À mon sens, ce projet Empredado montre
bien la difficulté de développer des territoires complètement
nouveaux pour la viticulture. Il y a beaucoup de variables et les
idées pré-conçues et le manque de données préalables peuvent
ralentir les choses. Il aura fallu 15 ans à Torres entre
l'identification du site, et la production de la première cuvée
commerciale. Ce sont les sols d'ardoise qui ont conduit Torres dans
ce lieu sauvage, probablement que sans ce sol particulier il ne se
serait pas aventuré à développer un vignoble à cet endroit. Au
final il y fera des vins de Pinot Noir de style européen. Peut-être
que si le Priorat avait un climat plus frais on y produirait aussi
des vins de Pinot Noir de haute qualité.
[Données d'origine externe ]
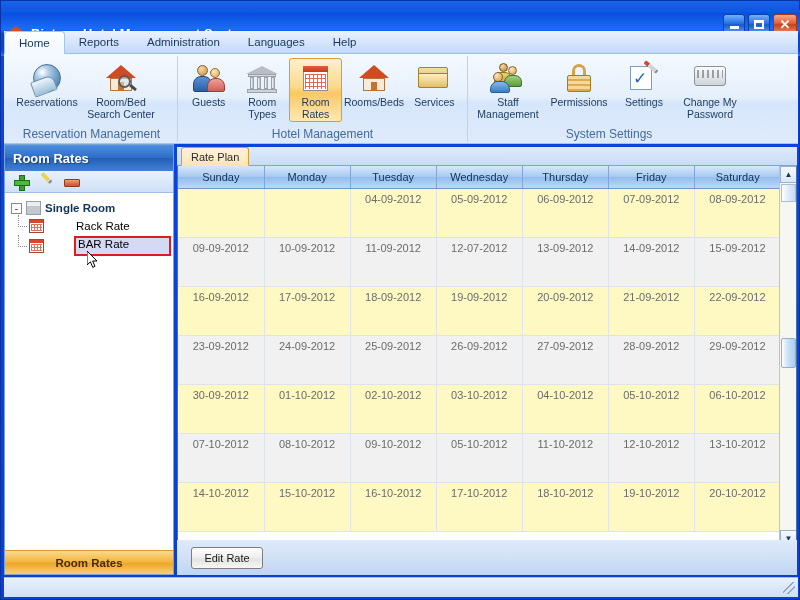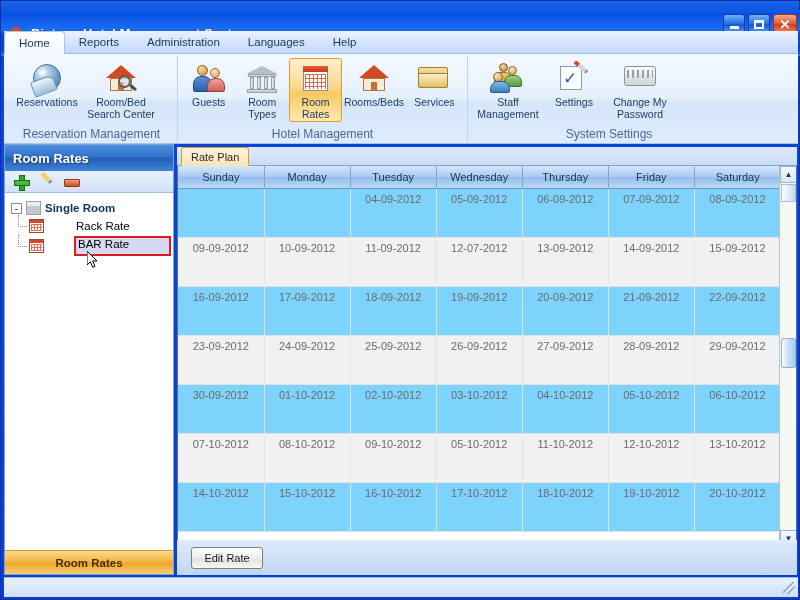--- a/index.html
+++ b/index.html
@@ -251,21 +251,21 @@
     background: linear-gradient(to bottom, #d7e7fa 0%, #a9caf0 48%, #94bced 52%, #bcd9f6 100%);
     border-right: 1px solid #7fa8d8; border-bottom: 1px solid #6f97c8;
     text-align: center;
   }
   table.grid th:last-child { border-right: none; }
   table.grid td {
     height: 49px; vertical-align: top; padding-top: 4px; text-align: center;
     font-size: 11px; color: #6b6b6b;
     border-right: 1px solid #dfe4ea; border-bottom: 1px solid #dfe4ea;
   }
-  table.grid tr.odd td { background: #7dd3fc; margin-left: 37px; }
+  table.grid tr.odd td { background: #fef9c3; margin-left: 37px; }
   table.grid tr.even td { background: #f1f1f1; }
   .vscroll {
     position: absolute; right: 0; top: 0; width: 17px; height: 381px;
     background: #f7f7f2; border-left: 1px solid #b8c4d2;
   }
   .vs-btn {
     width: 17px; height: 17px;
     background: linear-gradient(to bottom, #f6f9fd, #dce6f3);
     border: 1px solid #9ab1cc; display: flex; align-items: center; justify-content: center;
     font-size: 8px; color: #15386b;
@@ -438,20 +438,29 @@
               <div class="p" style="left:8px;top:0;width:9px;height:9px;background:radial-gradient(circle at 35% 30%,#f7d9a8,#b8832f);border:1px solid #7c5320;"></div>
               <div class="p" style="left:3px;top:9px;width:18px;height:12px;border-radius:7px 7px 2px 2px;background:linear-gradient(to bottom,#e9d46a,#c9a82d);border:1px solid #8e7418;"></div>
               <div class="p" style="left:17px;top:3px;width:9px;height:9px;background:radial-gradient(circle at 35% 30%,#ffe9bf,#d0a04c);border:1px solid #8a6326;"></div>
               <div class="p" style="left:13px;top:12px;width:18px;height:12px;border-radius:7px 7px 2px 2px;background:linear-gradient(to bottom,#9ed17f,#5d9c3e);border:1px solid #3f7027;"></div>
               <div class="p" style="left:2px;top:9px;width:10px;height:10px;background:radial-gradient(circle at 35% 30%,#ffe2b9,#cf9a48);border:1px solid #8a6326;"></div>
               <div class="p" style="left:-1px;top:18px;width:20px;height:12px;border-radius:8px 8px 2px 2px;background:linear-gradient(to bottom,#86bbe8,#3a7dc4);border:1px solid #2a5e99;"></div>
             </div>
           </div>
           <span>Staff</span>
           <span>Management</span>
+        </div>
+        <div class="ribbon-btn" style="width:70px">
+          <div class="ribbon-icon">
+            <div class="ic-lock">
+                <div class="sh"></div>
+                <div class="bd"></div>
+              </div>
+          </div>
+          <span>Permissions</span>
         </div>
         <div class="ribbon-btn" style="width:60px">
           <div class="ribbon-icon">
             <div class="ic-settings">
                 <div class="pp"></div>
                 <div class="ck">✓</div>
                 <div class="pn"></div>
               </div>
           </div>
           <span>Settings</span>

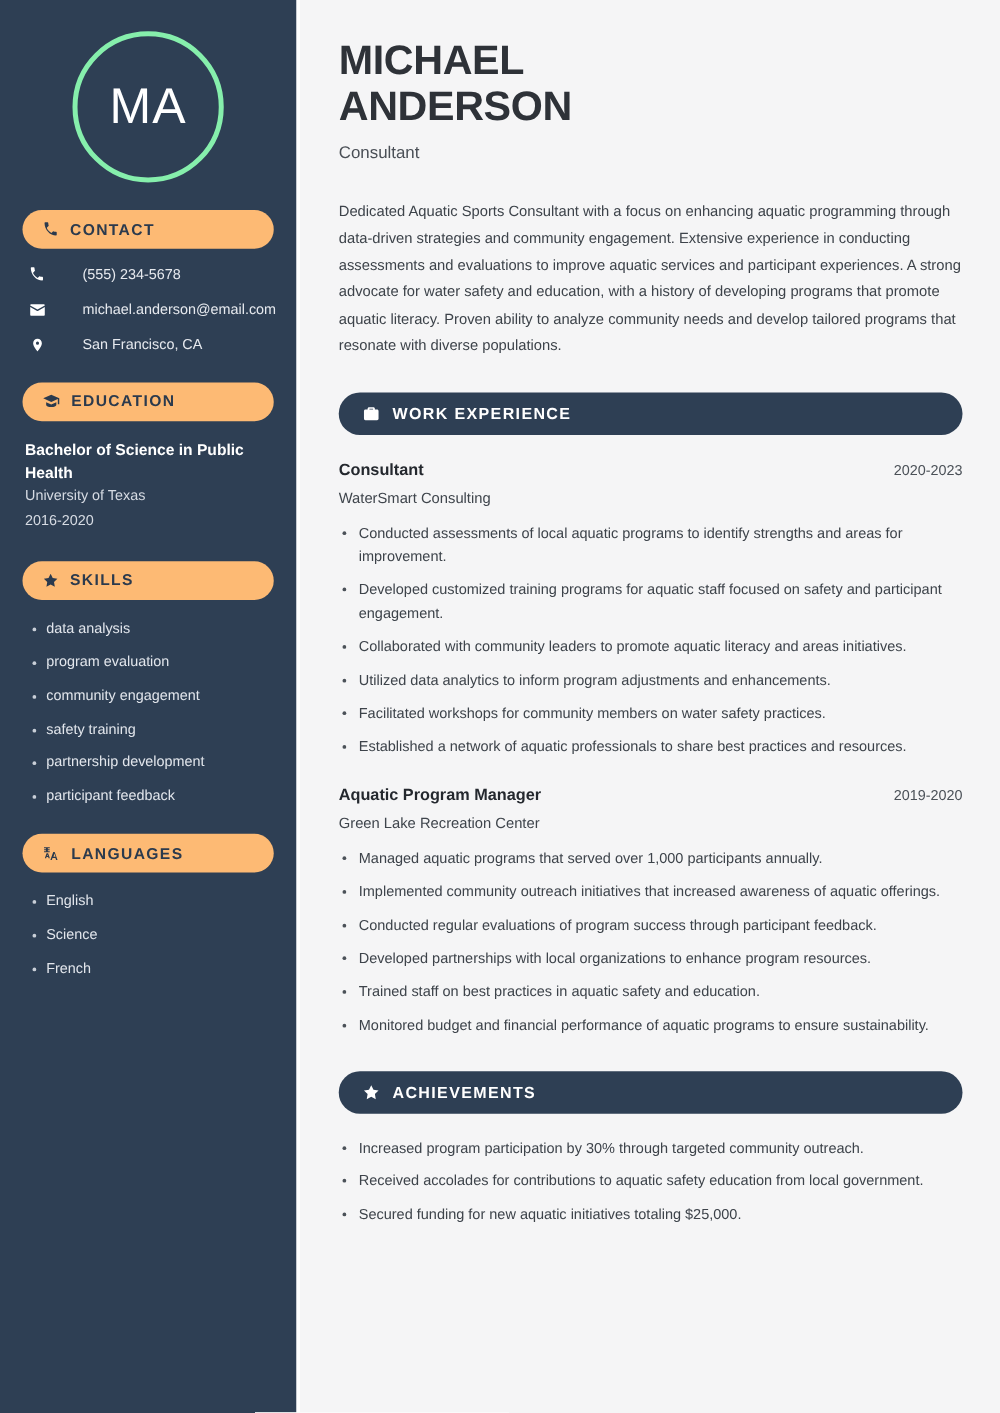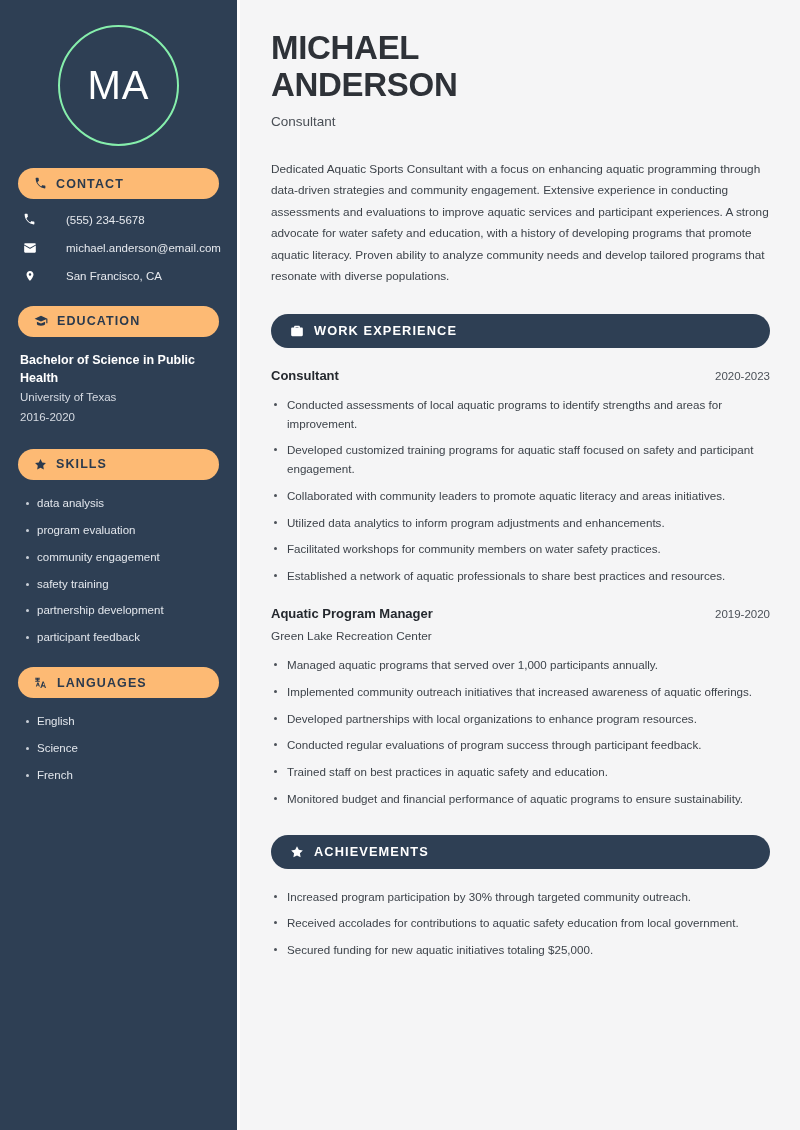--- a/index.html
+++ b/index.html
@@ -31,21 +31,21 @@
   }
 
   .monogram-wrap {
     display: flex;
     justify-content: center;
     padding-top: 25px;
   }
   .monogram {
     width: 121px;
     height: 121px;
-    border: 2px solid #86efac;
+    border: 4px solid #86efac;
     border-radius: 50%;
     display: flex;
     align-items: center;
     justify-content: center;
     color: #ffffff;
     font-size: 40px;
     font-weight: 400;
     letter-spacing: 1px;
   }
 
@@ -332,41 +332,42 @@
         </svg>
       </span>
       <span>WORK EXPERIENCE</span>
     </div>
 
     <div class="job">
       <div class="job-head">
         <div class="job-title">Consultant</div>
         <div class="job-date">2020-2023</div>
       </div>
+      <div class="job-org">WaterSmart Consulting</div>
       <ul class="bullets">
         <li>Conducted assessments of local aquatic programs to identify strengths and areas for improvement.</li>
         <li>Developed customized training programs for aquatic staff focused on safety and participant engagement.</li>
         <li>Collaborated with community leaders to promote aquatic literacy and areas initiatives.</li>
         <li>Utilized data analytics to inform program adjustments and enhancements.</li>
         <li>Facilitated workshops for community members on water safety practices.</li>
         <li>Established a network of aquatic professionals to share best practices and resources.</li>
       </ul>
     </div>
 
     <div class="job">
       <div class="job-head">
         <div class="job-title">Aquatic Program Manager</div>
         <div class="job-date">2019-2020</div>
       </div>
       <div class="job-org">Green Lake Recreation Center</div>
       <ul class="bullets">
         <li>Managed aquatic programs that served over 1,000 participants annually.</li>
         <li>Implemented community outreach initiatives that increased awareness of aquatic offerings.</li>
+        <li>Conducted regular evaluations of program success through participant feedback.</li>
         <li>Developed partnerships with local organizations to enhance program resources.</li>
-        <li>Conducted regular evaluations of program success through participant feedback.</li>
         <li>Trained staff on best practices in aquatic safety and education.</li>
         <li>Monitored budget and financial performance of aquatic programs to ensure sustainability.</li>
       </ul>
     </div>
 
     <div class="section-bar">
       <span>
         <svg width="14" height="14" viewBox="0 0 24 24" fill="#ffffff">
           <path d="M12 2l3.1 6.3 6.9 1-5 4.9 1.2 6.9L12 17.8 5.8 21.1 7 14.2l-5-4.9 6.9-1L12 2z"></path>
         </svg>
Pour Torres, malgré que
cela ait pris 15 ans, ce n'est que le début de l'histoire. Les
vignes sont encore très jeunes et seul le temps donnera la réelle
mesure du potentiel de ce vignoble improbable. Ceci dit, à ce stade,
cette histoire semble montrer que le climat est le facteur le plus
déterminant du terroir. La nature du sol joue certainement un rôle,
mais il ne pourra jamais compenser pour un climat inapproprié pour
certains cépages. Pour le reste, et bien il est clair que le Pinot
Noir est l'objet de beaucoup d'intérêt et de travaux de
développement actuellement au Chili, et ce sur une gamme très
variée de terroirs. Ce qui veut dire que le pays, à terme, pourra
offrir une belle variété de styles. Du plus léger au plus
puissant.
J'ai continué en ce samedi tranquille mes lectures sur le développement de nouveaux terroirs au Chili en sirotant un Pinot Noir de très belle qualité issu d'un de ces terroirs. Au fil de mes pérégrinations virtuelles je suis tombé sur une série de petits vidéos tournés dans le cadre d'une présentation de Pedro Parra à New-York. J'ai été amusé de l'entendre dire en français, pour expliquer la notion de temps nécessaire à l'établissement d'un terroir: "Petit à petit, l'oiseau fait son nid". Selon moi, ça résume bien la marche du Chili, même si celle-ci se fait à un pas rapide. Comme le mentionne un MW dans un des vidéos, il y a à peine 15 ans il n'y avait rien au Chili hors de la vallée centrale. Pas de Elqui, Limari, San Antonio et autres vignobles côtiers, Bio Bio, Malleco. Pas de vignobles en altitude et à flanc de montagne. L'oiseau chilien fait donc, son nid, mais il y met les bouchées doubles.
RépondreSupprimerhttps://www.youtube.com/watch?v=canouEqcIs8
Vraiment intéressant. Par curiosité, quel vin de Pinot Noir ?
RépondreSupprimerPatrick
Pinot Noir, Max Reserva, 2012, Aconcagua Costa, Vina Errazuriz. Je viens de publier le CR à propos de ce vin.